Рембрандт не смог приехать на похороны Геррита. Его успокаивают: мол, ничего страшного, так сложились обстоятельства…
– Лучше расскажи о своем несчастии, – говорит Адриан. – Чего там стряслось?
– А что говорить? Разве писал неясно?
– Письмо письмом. Живое слово важнее. Да оно и понятнее. Лисбет говорит, что твоя Саския – женщина холеная. А им всегда не везет с детьми. То ли дело мы, простые. Мы родим где угодно… Что же все-таки стряслось?

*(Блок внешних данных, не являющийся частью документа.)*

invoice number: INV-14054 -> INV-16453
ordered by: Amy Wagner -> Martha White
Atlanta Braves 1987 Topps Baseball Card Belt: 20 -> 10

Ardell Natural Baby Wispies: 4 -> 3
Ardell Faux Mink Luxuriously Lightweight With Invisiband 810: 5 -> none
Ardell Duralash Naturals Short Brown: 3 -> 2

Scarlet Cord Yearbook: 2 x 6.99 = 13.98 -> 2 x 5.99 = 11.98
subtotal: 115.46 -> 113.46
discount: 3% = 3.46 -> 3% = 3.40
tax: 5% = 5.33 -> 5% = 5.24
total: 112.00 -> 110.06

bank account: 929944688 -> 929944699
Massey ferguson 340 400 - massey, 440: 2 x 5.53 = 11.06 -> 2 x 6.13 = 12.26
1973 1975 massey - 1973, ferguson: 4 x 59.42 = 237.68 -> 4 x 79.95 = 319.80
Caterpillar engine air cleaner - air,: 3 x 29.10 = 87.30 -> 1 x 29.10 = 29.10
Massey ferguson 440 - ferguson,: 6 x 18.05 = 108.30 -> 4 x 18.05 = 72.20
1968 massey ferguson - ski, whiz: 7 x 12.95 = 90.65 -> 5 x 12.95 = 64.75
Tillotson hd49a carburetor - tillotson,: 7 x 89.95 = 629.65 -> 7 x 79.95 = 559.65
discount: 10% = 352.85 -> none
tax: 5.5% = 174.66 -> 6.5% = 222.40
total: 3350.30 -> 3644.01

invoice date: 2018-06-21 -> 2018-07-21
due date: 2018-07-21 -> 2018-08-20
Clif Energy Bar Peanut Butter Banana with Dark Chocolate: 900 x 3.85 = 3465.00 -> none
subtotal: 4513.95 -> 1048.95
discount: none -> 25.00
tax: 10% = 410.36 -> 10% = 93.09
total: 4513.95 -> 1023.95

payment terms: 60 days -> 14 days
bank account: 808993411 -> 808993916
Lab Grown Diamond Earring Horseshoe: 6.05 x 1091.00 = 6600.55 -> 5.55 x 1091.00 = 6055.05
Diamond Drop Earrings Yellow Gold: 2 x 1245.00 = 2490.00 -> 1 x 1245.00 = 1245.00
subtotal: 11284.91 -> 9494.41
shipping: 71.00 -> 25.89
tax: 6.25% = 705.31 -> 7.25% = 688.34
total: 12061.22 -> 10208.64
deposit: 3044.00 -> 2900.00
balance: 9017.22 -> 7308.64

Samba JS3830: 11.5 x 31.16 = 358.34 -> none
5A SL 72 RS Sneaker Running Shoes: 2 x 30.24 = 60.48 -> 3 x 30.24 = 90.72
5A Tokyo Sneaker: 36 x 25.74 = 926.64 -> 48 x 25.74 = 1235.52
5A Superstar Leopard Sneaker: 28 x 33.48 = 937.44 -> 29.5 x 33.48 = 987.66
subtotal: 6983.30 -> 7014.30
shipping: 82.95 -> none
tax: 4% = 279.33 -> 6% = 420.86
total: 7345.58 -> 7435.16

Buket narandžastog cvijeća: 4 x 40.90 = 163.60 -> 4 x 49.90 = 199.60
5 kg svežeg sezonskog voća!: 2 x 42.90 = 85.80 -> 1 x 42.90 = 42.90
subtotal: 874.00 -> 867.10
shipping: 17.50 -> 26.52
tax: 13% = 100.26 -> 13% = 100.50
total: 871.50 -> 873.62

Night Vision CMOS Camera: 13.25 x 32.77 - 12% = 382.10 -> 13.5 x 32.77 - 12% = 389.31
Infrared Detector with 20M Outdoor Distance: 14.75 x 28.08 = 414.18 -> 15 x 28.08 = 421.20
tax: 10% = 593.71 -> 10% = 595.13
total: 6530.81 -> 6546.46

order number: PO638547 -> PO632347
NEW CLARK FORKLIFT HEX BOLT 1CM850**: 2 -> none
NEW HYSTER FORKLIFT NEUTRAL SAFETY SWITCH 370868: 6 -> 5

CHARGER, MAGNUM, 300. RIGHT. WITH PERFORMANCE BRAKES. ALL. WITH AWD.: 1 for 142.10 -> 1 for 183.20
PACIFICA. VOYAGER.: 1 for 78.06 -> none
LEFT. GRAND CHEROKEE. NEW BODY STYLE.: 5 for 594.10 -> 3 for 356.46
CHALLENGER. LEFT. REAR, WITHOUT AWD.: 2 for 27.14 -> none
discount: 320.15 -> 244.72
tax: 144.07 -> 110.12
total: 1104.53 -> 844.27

Рембрандт долго молчит. Молчат и они. Ждут. А он не торопится. Ветер свистит. Море где-то шумит…
– Умер, – говорит он наконец, почти не открывая рта. – Назвали его Ромбертусом. По имени ее отца.
Лисбет бросает взгляд, подобный молнии, на Антье. Та поджимает губы – мол, все ясно: будто у Рембрандта не было отца. Будто отец был только у Саскии. Можно подумать, что Ромбертус звучит лучше Хармена.
– … Он родился здоровым. Так казалось. И Тюлп, и Бонус – известные врачи – тоже говорили, что ребенок хорош. А что случилось потом – одному богу ведомо. Он словно бы растаял. Прямо на глазах. Наподобие снежной фигурки.
– А грудью кормили? – с нажимом спрашивает Лисбет.
– Да.
– Кормилица?
– И кормилица.
Антье недоумевает:
– Зачем кормилица, ежели мать молода и здорова?
– У них так положено, – бурчит Лисбет.
– А врачи, стало быть, недоглядели, – так решает Адриан.
– Нет, они очень старались…
– А глаз? – спрашивает Антье.
– Какой глаз? – Рембрандт не понимает, о чем речь.
– Какой? Дурной!.. В Лейдене все бы определили…
– Она очень страдала… – говорит Рембрандт и длиннющей кочергой разгребает золу в камине.
– Еще бы! Мать же… – Антье кончает вязанье. Откладывает в сторону мотки с нитью.
– Мне трудно было смотреть на нее.
– А как теперь?
– Время все лечит, – уныло произносит Антье.
– Вот именно, Антье! – Рембрандт немного оживляется. – Я бы не приехал сюда, если бы не был уверен, что с Саскией ничего плохого не приключится.